Pemain sepak bola berlatih keras baik di dalam maupun di luar lapangan selama 90 menit permainan mereka. Selain menyempurnakan memainkan stamina dan mengasah kemampuan penanganan bola, pelatihan pemain profesional juga melibatkan perhatian terhadap nutrisi mereka. Pemain sepak bola profesional harus memberikan pertimbangan yang sama terhadap makanan mereka seperti pada aspek permainan lainnya, dan kebanyakan dari mereka melakukannya.
Video of the Day
Pelatihan Reguler
Tidak semua pemain sepak bola profesional mengikuti rencana diet yang sama persis. Makanan mereka dipengaruhi oleh selera pribadi, perbedaan budaya dan bagaimana tubuh mereka bereaksi terhadap makanan tertentu. Namun, secara teratur, setiap hari, kebanyakan pemain sepak bola profesional umumnya mencoba makan dengan sehat dan fokus pada karbohidrat berkualitas, seperti gandum, ubi jalar dan kinoa; protein tanpa lemak, termasuk daging panggang dan ikan; dan lemak sehat, termasuk minyak zaitun, alpukat dan rami.
Contoh Makanan
Superstar Uruguay Diego Forlan menyukai nanas segar, yang tersedia di negara asalnya, roti coklat dan yogurt untuk sarapan pagi.

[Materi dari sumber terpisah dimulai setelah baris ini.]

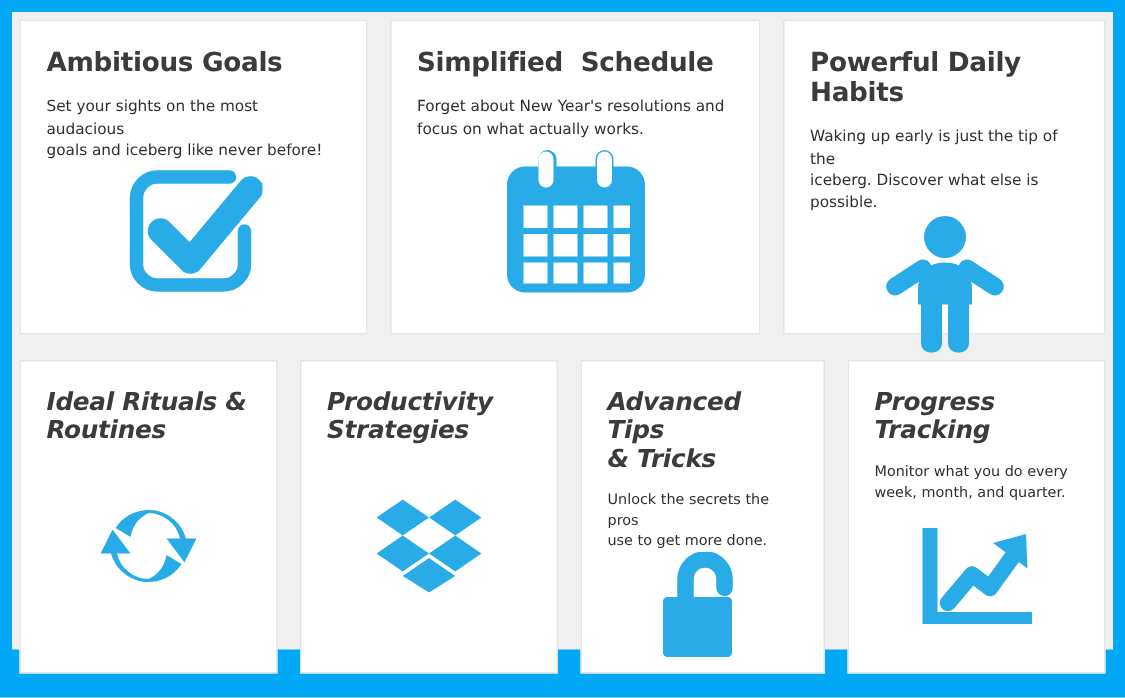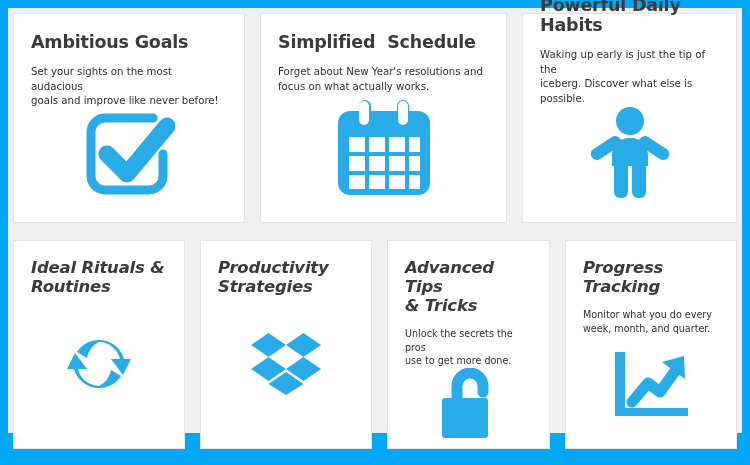"Powerful Daily Habits" .row-top .card:last-child { justify-content: flex-end -> none }
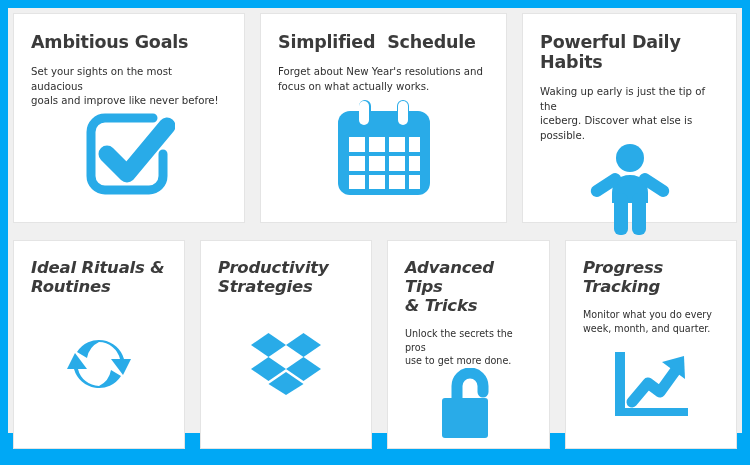"Set your sights on the" div.card-desc { text: improve -> iceberg }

Dia sesekali menelan asupan protein pagi harinya dengan telur dadar ham dan keju. Mantan pemain Manchester United dan Everton Phil -Neville selalu memulai harinya dengan orak-arik telur atau telur dadar. Makan siang Forlan, yang biasanya mengikuti beberapa jam pelatihan, terdiri dari karbohidrat yang cepat dicerna, seperti pasta atau nasi, yang membantu memulihkan energinya, atau glikogen, toko. Untuk membantu pemulihan otot, ia menambahkan protein pada makanan ini, biasanya dalam bentuk ayam bakar; Dia berhati-hati untuk menghindari makanan gorengan yang tidak sehat. Saat makan malam, Forlan biasanya makan ikan segar dan sayuran kukus, dan sesekali dia akan memanjakan diri dengan suguhan manis. Untuk makanan ringan, ahli gizi Julie Neville, yang bekerja dengan pemain profesional di Inggris, mengatakan kepada "Mirror" bahwa dia menyediakan pisang, kacang dan biji pisang daripada keripik dan permen. Forlan biasanya meminum smoothie buah segar pada waktu snack.
Pada Musim dan Pra-Pertandingan
Selama musim ini, pemain dapat mengkonsumsi lebih banyak karbohidrat dan kalori untuk meningkatkan kebutuhan energinya. Brandi Chastain, mantan anggota tim sepak bola nasional U. S., mengatakan kepada pelatih pribadi Ben Greenfield bahwa dia tidak akan benar-benar mengubah fokus permainannya kecuali untuk meningkatkan asupan kalori dan karbohidratnya. Pembebanan karbohidrat bisa menjadi strategi yang digunakan oleh beberapa pemain profesional pada hari-hari sebelum pertandingan, karena mereka dapat mengharapkan penggunaan antara 200 dan 250 gram nutrisi selama bermain. Ini memerlukan asupan karbohidrat yang meningkat menjadi sekitar 3,6 sampai 4, 5 gram per pon berat badan setiap hari dalam dua sampai tiga hari sebelum pertandingan.
Hari Permainan
Karbohidrat juga penting pada hari pertandingan, terutama sebelum acara berlangsung.Striker Manchester United dan Inggris Wayne Rooney mengkonsumsi sereal manis dan pisang sebelum pertandingan pagi. Dia akan mengatasi hal itu dengan bar sereal dan gel energi yang ditawarkan di ruang ganti stadion. Federasi Sepak Bola Asosiasi Internasional, atau FIFA, mencatat bahwa mengonsumsi terlalu sedikit karbohidrat sesaat sebelum pertandingan bisa menjadi kejatuhan banyak pemain. FIFA menyarankan agar pemain elit mengkonsumsi sereal, pancake, kacang panggang dan roti panggang atau yogurt sebelum pertandingan. Setelah kompetisi, pemain profesional fokus, seperti layaknya atlet, memulihkan energi dan merevitalisasi otot dengan makanan ringan yang terdiri dari karbohidrat dan protein. Sebuah bar olahraga dan minuman elektrolit, sandwich daging dan keju, atau smoothie buah dengan protein whey adalah bahan bakar pasca-pertandingan bergizi.